===== DATA LISTING
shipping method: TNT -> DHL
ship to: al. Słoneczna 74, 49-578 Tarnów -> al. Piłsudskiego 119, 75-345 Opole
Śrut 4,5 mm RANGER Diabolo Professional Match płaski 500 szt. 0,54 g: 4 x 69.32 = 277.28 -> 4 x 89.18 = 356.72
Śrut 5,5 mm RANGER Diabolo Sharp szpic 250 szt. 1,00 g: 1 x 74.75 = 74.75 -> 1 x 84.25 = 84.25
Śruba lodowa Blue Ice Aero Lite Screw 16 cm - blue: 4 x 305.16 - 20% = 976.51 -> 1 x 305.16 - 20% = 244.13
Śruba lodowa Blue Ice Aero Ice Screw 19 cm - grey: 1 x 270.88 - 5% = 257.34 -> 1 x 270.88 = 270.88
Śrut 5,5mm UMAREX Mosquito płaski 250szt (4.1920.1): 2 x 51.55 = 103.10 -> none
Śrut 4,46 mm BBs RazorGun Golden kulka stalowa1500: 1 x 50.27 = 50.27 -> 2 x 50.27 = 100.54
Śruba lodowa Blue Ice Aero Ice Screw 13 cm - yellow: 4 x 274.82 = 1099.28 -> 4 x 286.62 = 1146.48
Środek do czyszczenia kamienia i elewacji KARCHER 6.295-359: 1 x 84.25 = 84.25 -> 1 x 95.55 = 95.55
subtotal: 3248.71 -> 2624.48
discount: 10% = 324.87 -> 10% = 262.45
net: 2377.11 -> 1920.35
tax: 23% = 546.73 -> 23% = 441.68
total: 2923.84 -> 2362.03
==========
===== DATA LISTING
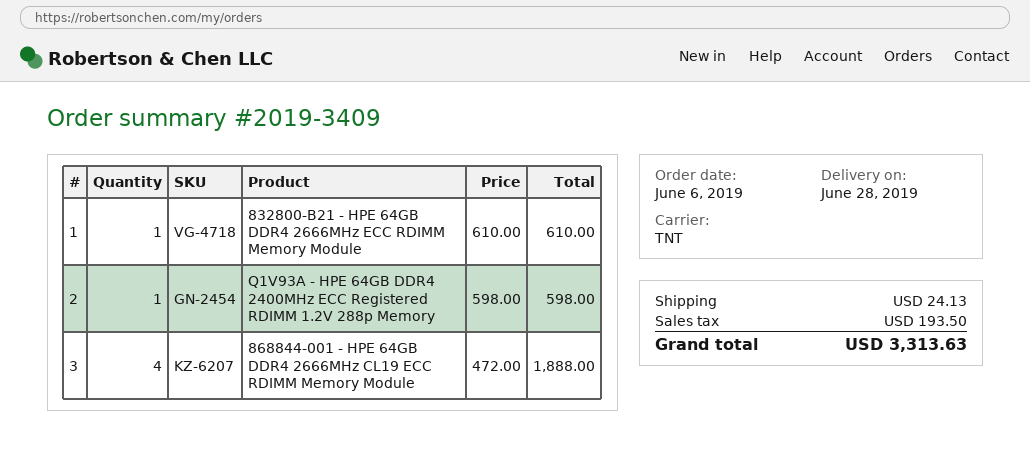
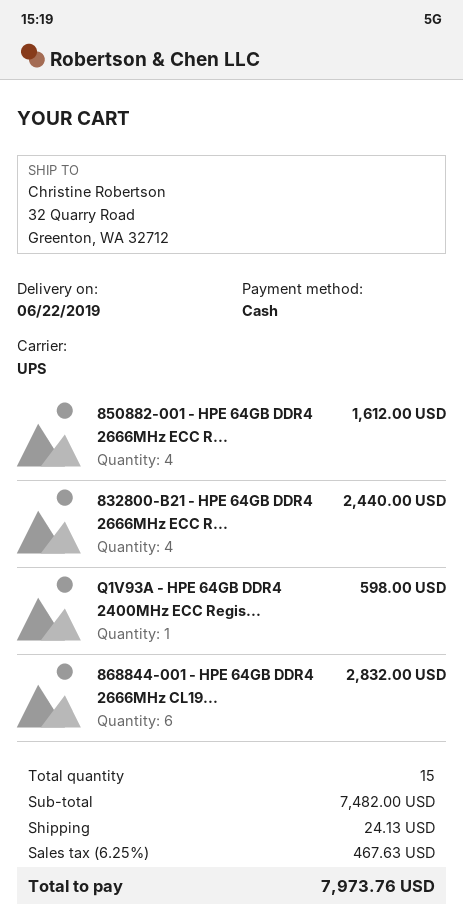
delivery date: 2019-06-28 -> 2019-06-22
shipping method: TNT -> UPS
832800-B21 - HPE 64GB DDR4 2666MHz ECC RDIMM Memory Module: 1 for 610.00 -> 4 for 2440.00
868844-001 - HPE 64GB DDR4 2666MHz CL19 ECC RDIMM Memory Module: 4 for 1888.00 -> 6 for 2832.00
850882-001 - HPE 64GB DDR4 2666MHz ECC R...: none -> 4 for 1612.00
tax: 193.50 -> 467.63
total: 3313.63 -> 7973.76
==========
» ABOUT THIS TASK
Among the records above, a stretch begins at the line containing "discount: 10% = 324.87 -> 10% = 262.45" and ends at the line containing "total: 2923.84 -> 2362.03". Restate that stretch word for word, and nothing else.

» YOUR SOLUTION
discount: 10% = 324.87 -> 10% = 262.45
net: 2377.11 -> 1920.35
tax: 23% = 546.73 -> 23% = 441.68
total: 2923.84 -> 2362.03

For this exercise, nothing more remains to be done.